▸ DATA FOR ANALYSIS

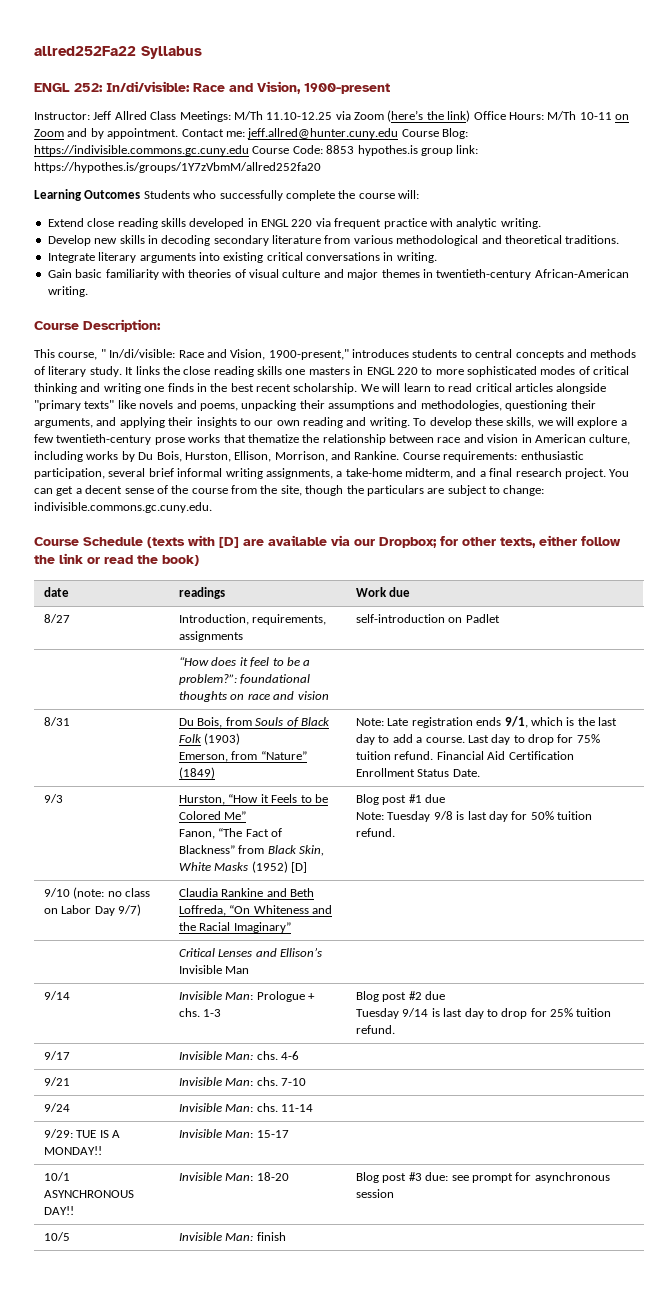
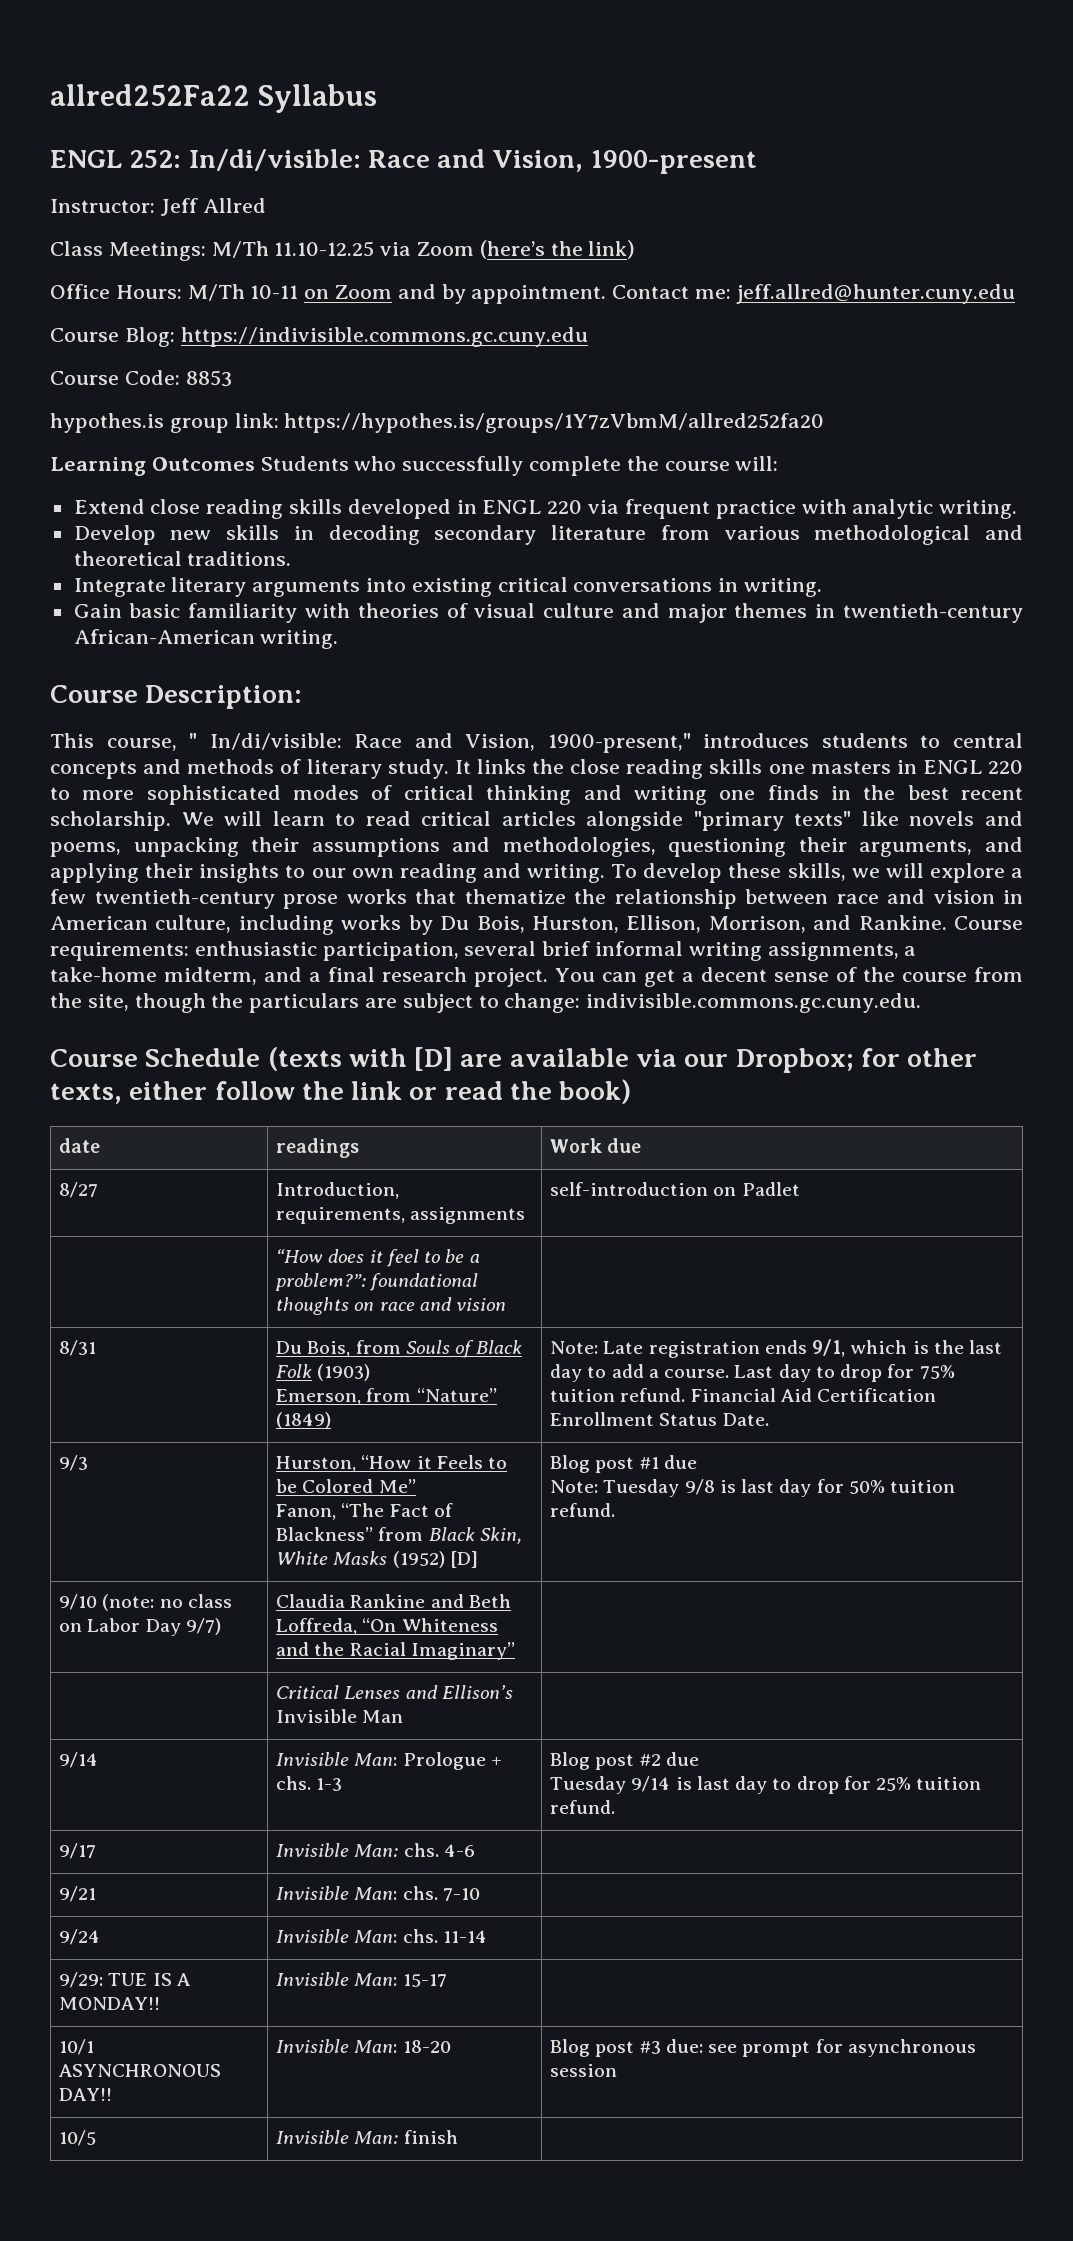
- Instructor: Jeff Allred Class Meetings: M/Th 11.10-12.25 via Zoom (here’s the link) Office Hours: M/Th 10-11 on Zoom and by appointment.
+ Instructor: Jeff Allred
+ Class Meetings: M/Th 11.10-12.25 via Zoom (here’s the link)
+ Office Hours: M/Th 10-11 on Zoom and by appointment.
- Contact me: jeff.allred@hunter.cuny.edu Course Blog: https://indivisible.commons.gc.cuny.edu Course Code: 8853 hypothes.is group link: https://hypothes.is/groups/1Y7zVbmM/allred252fa20
+ Contact me: jeff.allred@hunter.cuny.edu
+ Course Blog: https://indivisible.commons.gc.cuny.edu
+ Course Code: 8853
+ hypothes.is group link: https://hypothes.is/groups/1Y7zVbmM/allred252fa20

▸ TASK REQUIREMENTS
Retype all the data exactly, please, without pictures.

▸ TASK SOLUTION
- Instructor: Jeff Allred Class Meetings: M/Th 11.10-12.25 via Zoom (here’s the link) Office Hours: M/Th 10-11 on Zoom and by appointment.
+ Instructor: Jeff Allred
+ Class Meetings: M/Th 11.10-12.25 via Zoom (here’s the link)
+ Office Hours: M/Th 10-11 on Zoom and by appointment.
- Contact me: jeff.allred@hunter.cuny.edu Course Blog: https://indivisible.commons.gc.cuny.edu Course Code: 8853 hypothes.is group link: https://hypothes.is/groups/1Y7zVbmM/allred252fa20
+ Contact me: jeff.allred@hunter.cuny.edu
+ Course Blog: https://indivisible.commons.gc.cuny.edu
+ Course Code: 8853
+ hypothes.is group link: https://hypothes.is/groups/1Y7zVbmM/allred252fa20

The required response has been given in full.